Background
The surface electromyography (sEMG) signal presents significant challenges for the dynamic analysis and subsequent examination of muscle movements due to its low signal energy, broad frequency distribution, and inherent noise interference. However, the conventional wavelet threshold filtering techniques for sEMG signals are plagued by the Gibbs-like phenomenon and an overall decrease in signal amplitude, leading to signal distortion.
Purpose
This article aims to establish an improved wavelet thresholding method that can filter various types of signals, with a particular emphasis on sEMG signals, by adjusting two independent factors. Hence, it generates the filtered signal with a higher signal-to-noise ratio (SNR), a lower mean square error (MSE), and better signal quality.
Results
After denoising Doppler and Heavysine signals, the filtered signal exhibits a higher SNR and lower MSE than the signal generated from traditional filtering algorithms.

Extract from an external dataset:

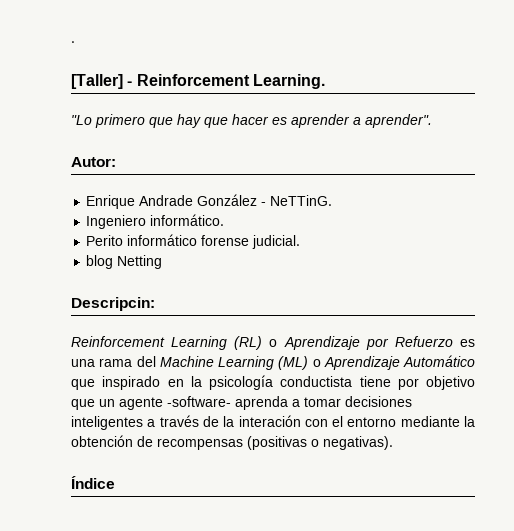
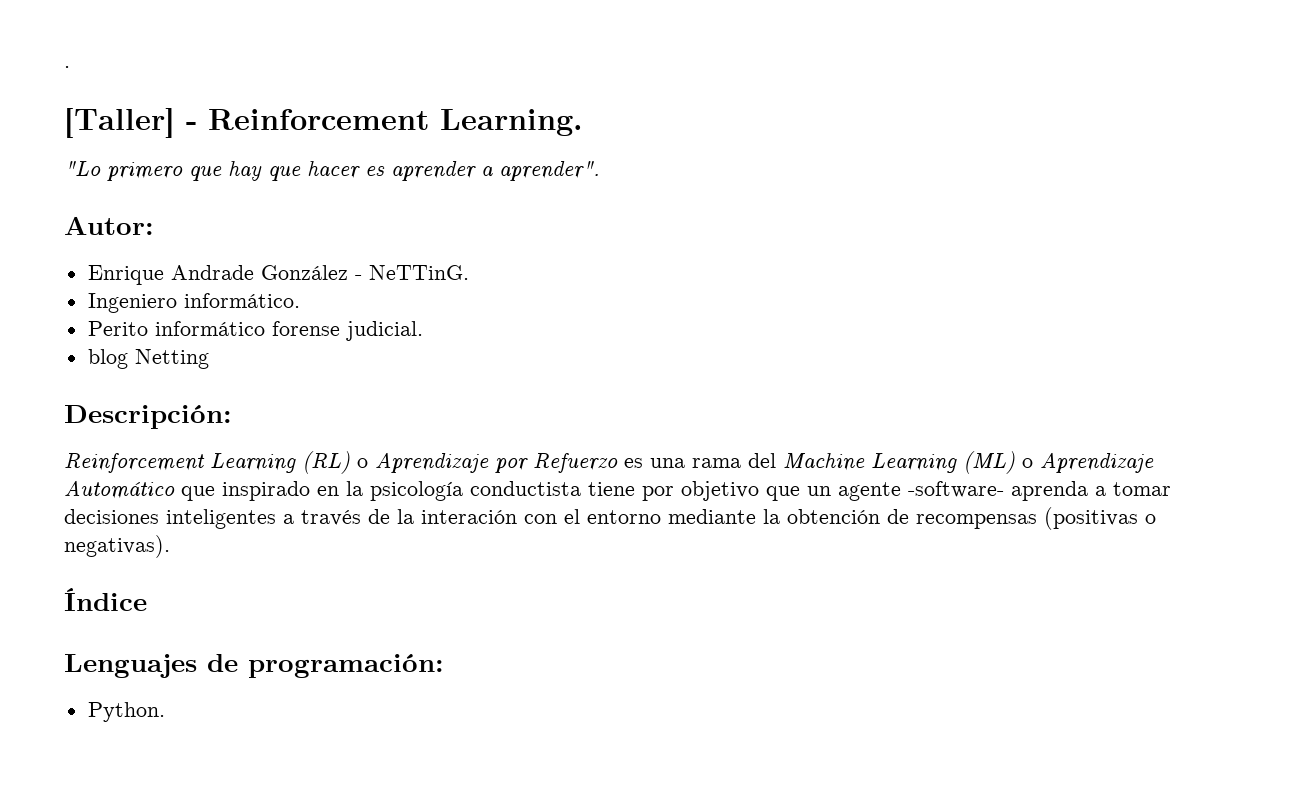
[71,297,155,311] Descripcin: -> [64,405,232,429] Descripción:
(115, 482) none -> [64,654,444,678] [87,702,165,722] // Lenguajes de programación: // Python.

The filtered sEMG signal has a lower noise baseline while retaining the peak sEMG signal strength.
Conclusion
The empirical evaluation results show that the quality of the signal processed by the new noise reduction algorithm is better than the traditional hard thresholding, soft thresholding, and Garrote thresholding methods. Moreover, the filtering performance on the sEMG signal is improved significantly, which enhances the accuracy and reliability of subsequent experimental analyses.